- RECORD EXTRACTS -

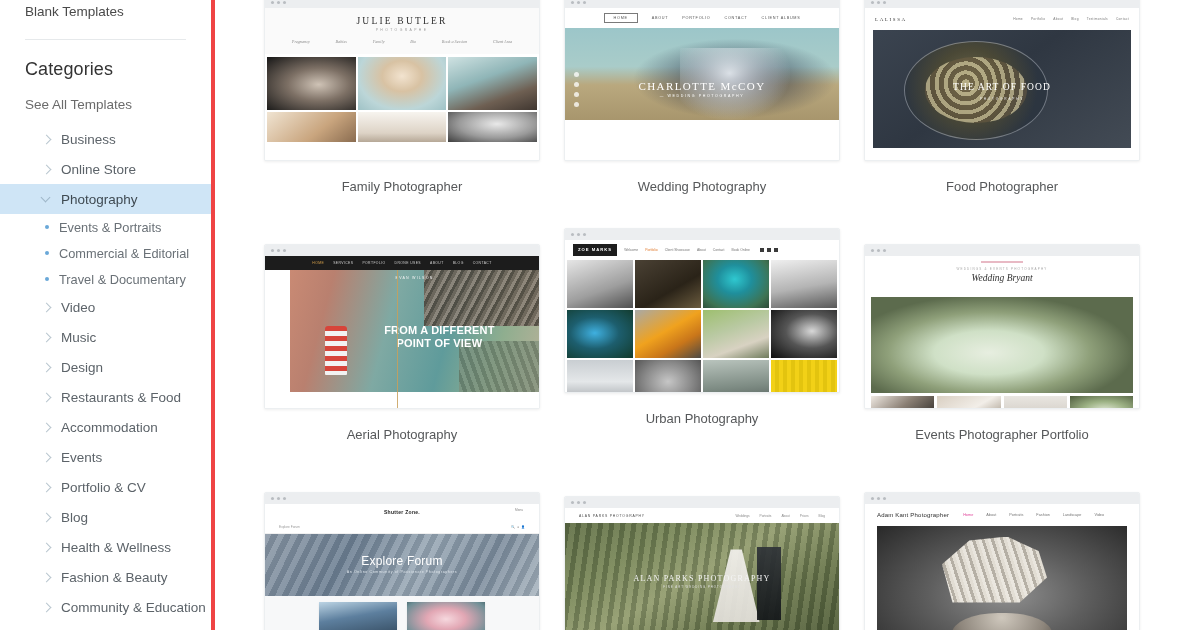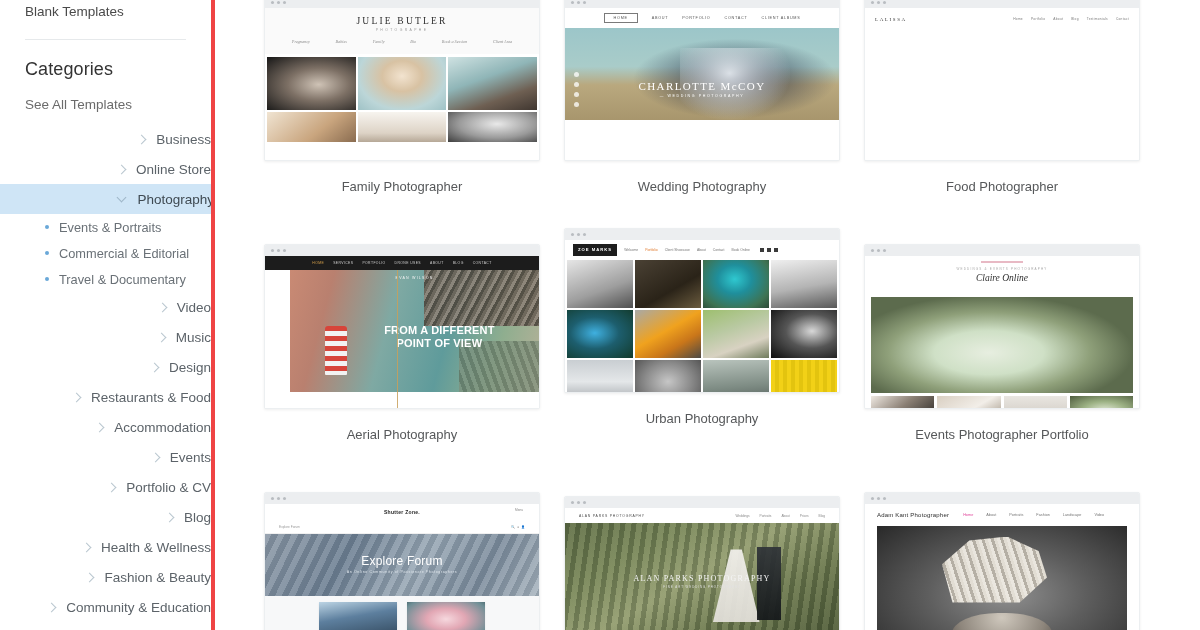--- a/index.html
+++ b/index.html
@@ -438,6 +438,11 @@
                 <span>Contact</span>
               </div>
             </div>
+            <div class="c3-hero">
+              <div class="c3-plate"></div>
+              <div class="c3-title">THE ART OF FOOD</div>
+              <div class="c3-sub">PHOTOGRAPHY</div>
+            </div>
           </div>
         </div>
         <div class="card-title">Food Photographer</div>

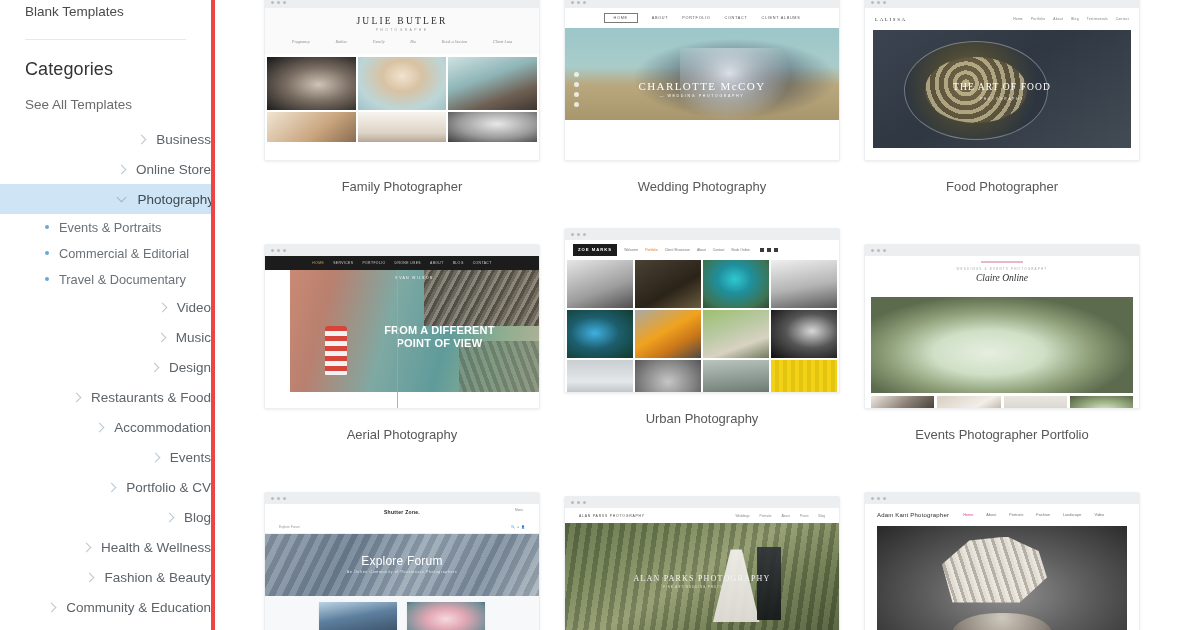--- a/index.html
+++ b/index.html
@@ -43,7 +43,6 @@
     display: flex; align-items: center;
     height: 30px; padding-left: 41px;
     cursor: pointer;
-    justify-content: flex-end;
   }
   .cat-item.active { background: #cfe5f6; width: 214px; }
   .chev {

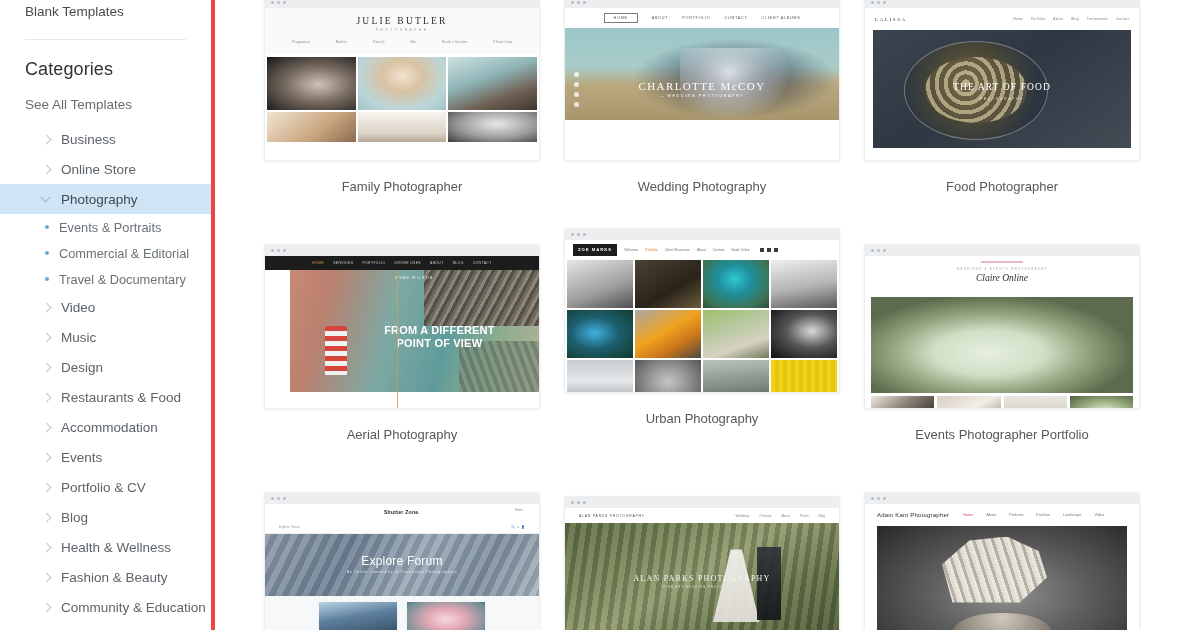--- a/index.html
+++ b/index.html
@@ -536,7 +536,7 @@
             <div class="c6-head">
               <div class="c6-rule"></div>
               <div class="c6-kicker">WEDDINGS &amp; EVENTS PHOTOGRAPHY</div>
-              <div class="c6-name">Claire Online</div>
+              <div class="c6-name">Wedding Bryant</div>
             </div>
             <div class="c6-hero"></div>
             <div class="c6-thumbs">

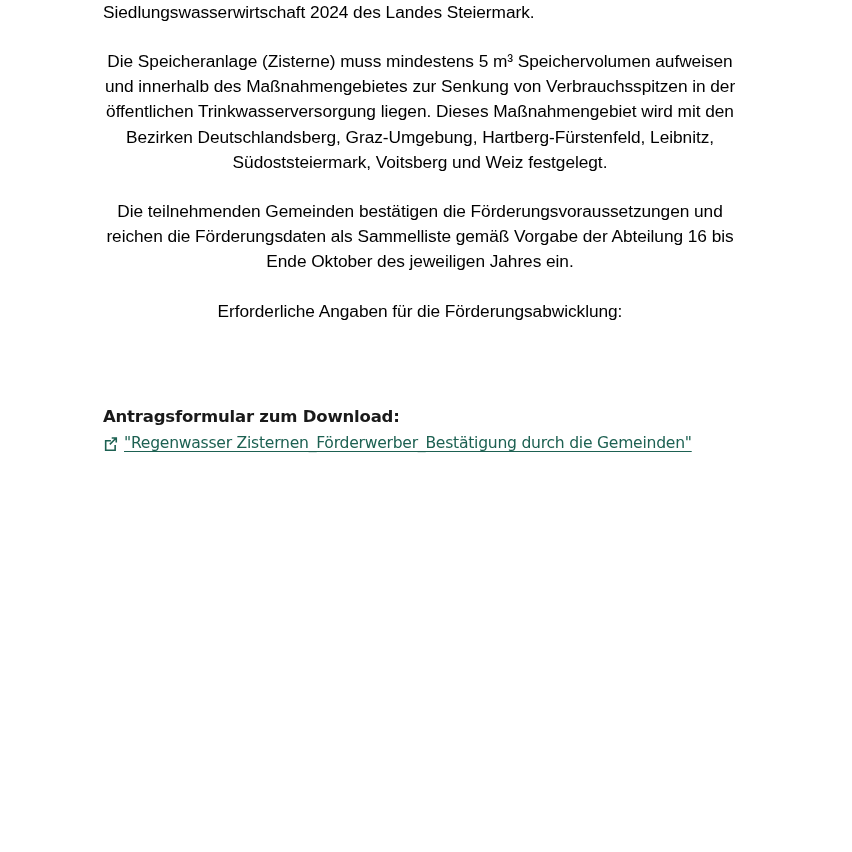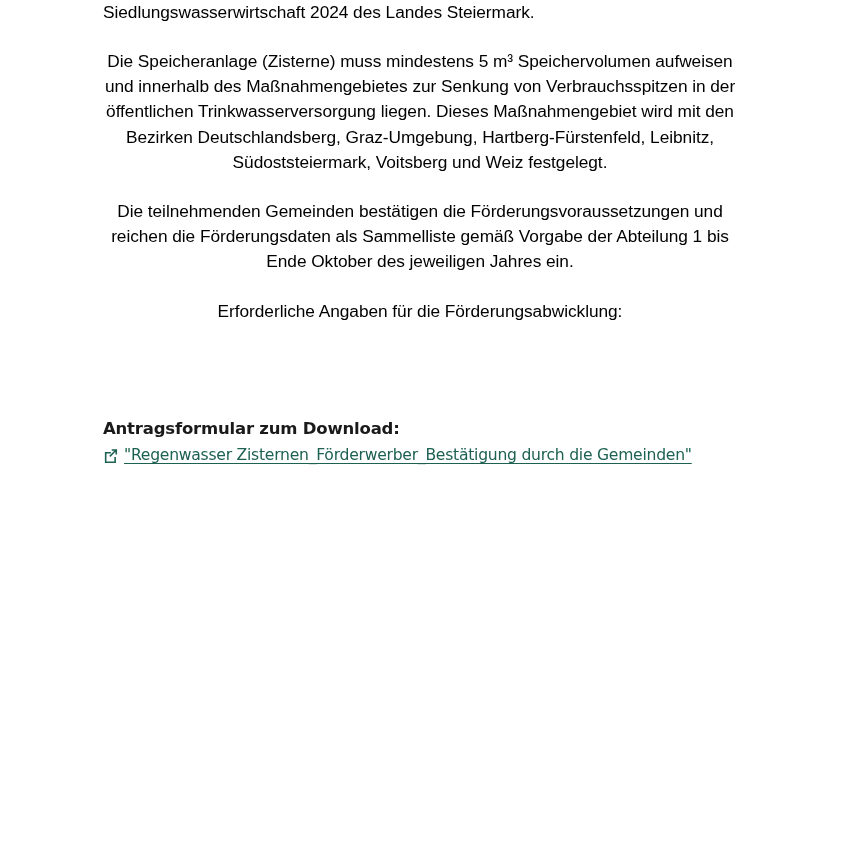--- a/index.html
+++ b/index.html
@@ -135,7 +135,7 @@
 
     <p class="body-para">Die Speicheranlage (Zisterne) muss mindestens 5 m³ Speichervolumen aufweisen und innerhalb des Maßnahmengebietes zur Senkung von Verbrauchsspitzen in der öffentlichen Trinkwasserversorgung liegen. Dieses Maßnahmengebiet wird mit den Bezirken Deutschlandsberg, Graz-Umgebung, Hartberg-Fürstenfeld, Leibnitz, Südoststeiermark, Voitsberg und Weiz festgelegt.</p>
 
-    <p class="body-para">Die teilnehmenden Gemeinden bestätigen die Förderungsvoraussetzungen und reichen die Förderungsdaten als Sammelliste gemäß Vorgabe der Abteilung 1 bis Ende Oktober des jeweiligen Jahres ein.</p>
+    <p class="body-para">Die teilnehmenden Gemeinden bestätigen die Förderungsvoraussetzungen und reichen die Förderungsdaten als Sammelliste gemäß Vorgabe der Abteilung 16 bis Ende Oktober des jeweiligen Jahres ein.</p>
 
     <p class="body-para tight">Erforderliche Angaben für die Förderungsabwicklung:</p>
 

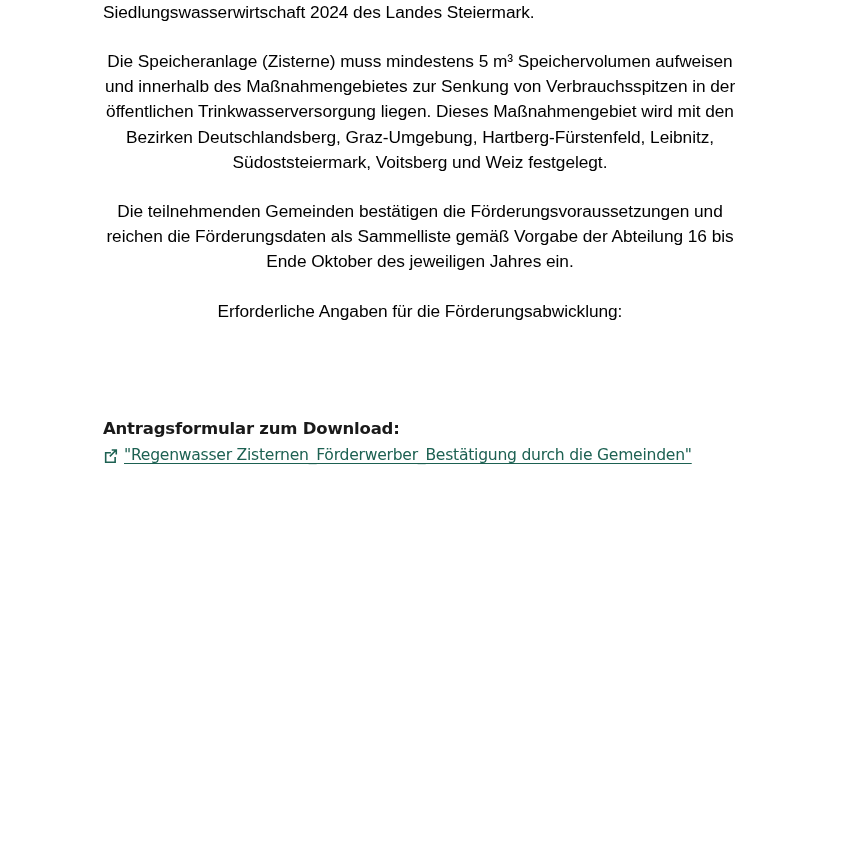--- a/index.html
+++ b/index.html
@@ -51,7 +51,7 @@
   }
 
   p.body-para.tight {
-    margin-bottom: 16px;
+    margin-bottom: 4px;
   }
 
   .spacer-24 { height: 24px; }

- EXERCISE AIM -
In the transcription, every picture is to be excluded and the records above given again exactly.

- ANSWER FOR THE TASK -
--- a/index.html
+++ b/index.html
@@ -438,6 +438,11 @@
                 <span>Contact</span>
               </div>
             </div>
+            <div class="c3-hero">
+              <div class="c3-plate"></div>
+              <div class="c3-title">THE ART OF FOOD</div>
+              <div class="c3-sub">PHOTOGRAPHY</div>
+            </div>
           </div>
         </div>
         <div class="card-title">Food Photographer</div>

--- a/index.html
+++ b/index.html
@@ -43,7 +43,6 @@
     display: flex; align-items: center;
     height: 30px; padding-left: 41px;
     cursor: pointer;
-    justify-content: flex-end;
   }
   .cat-item.active { background: #cfe5f6; width: 214px; }
   .chev {

--- a/index.html
+++ b/index.html
@@ -536,7 +536,7 @@
             <div class="c6-head">
               <div class="c6-rule"></div>
               <div class="c6-kicker">WEDDINGS &amp; EVENTS PHOTOGRAPHY</div>
-              <div class="c6-name">Claire Online</div>
+              <div class="c6-name">Wedding Bryant</div>
             </div>
             <div class="c6-hero"></div>
             <div class="c6-thumbs">

--- a/index.html
+++ b/index.html
@@ -135,7 +135,7 @@
 
     <p class="body-para">Die Speicheranlage (Zisterne) muss mindestens 5 m³ Speichervolumen aufweisen und innerhalb des Maßnahmengebietes zur Senkung von Verbrauchsspitzen in der öffentlichen Trinkwasserversorgung liegen. Dieses Maßnahmengebiet wird mit den Bezirken Deutschlandsberg, Graz-Umgebung, Hartberg-Fürstenfeld, Leibnitz, Südoststeiermark, Voitsberg und Weiz festgelegt.</p>
 
-    <p class="body-para">Die teilnehmenden Gemeinden bestätigen die Förderungsvoraussetzungen und reichen die Förderungsdaten als Sammelliste gemäß Vorgabe der Abteilung 1 bis Ende Oktober des jeweiligen Jahres ein.</p>
+    <p class="body-para">Die teilnehmenden Gemeinden bestätigen die Förderungsvoraussetzungen und reichen die Förderungsdaten als Sammelliste gemäß Vorgabe der Abteilung 16 bis Ende Oktober des jeweiligen Jahres ein.</p>
 
     <p class="body-para tight">Erforderliche Angaben für die Förderungsabwicklung:</p>
 

--- a/index.html
+++ b/index.html
@@ -51,7 +51,7 @@
   }
 
   p.body-para.tight {
-    margin-bottom: 16px;
+    margin-bottom: 4px;
   }
 
   .spacer-24 { height: 24px; }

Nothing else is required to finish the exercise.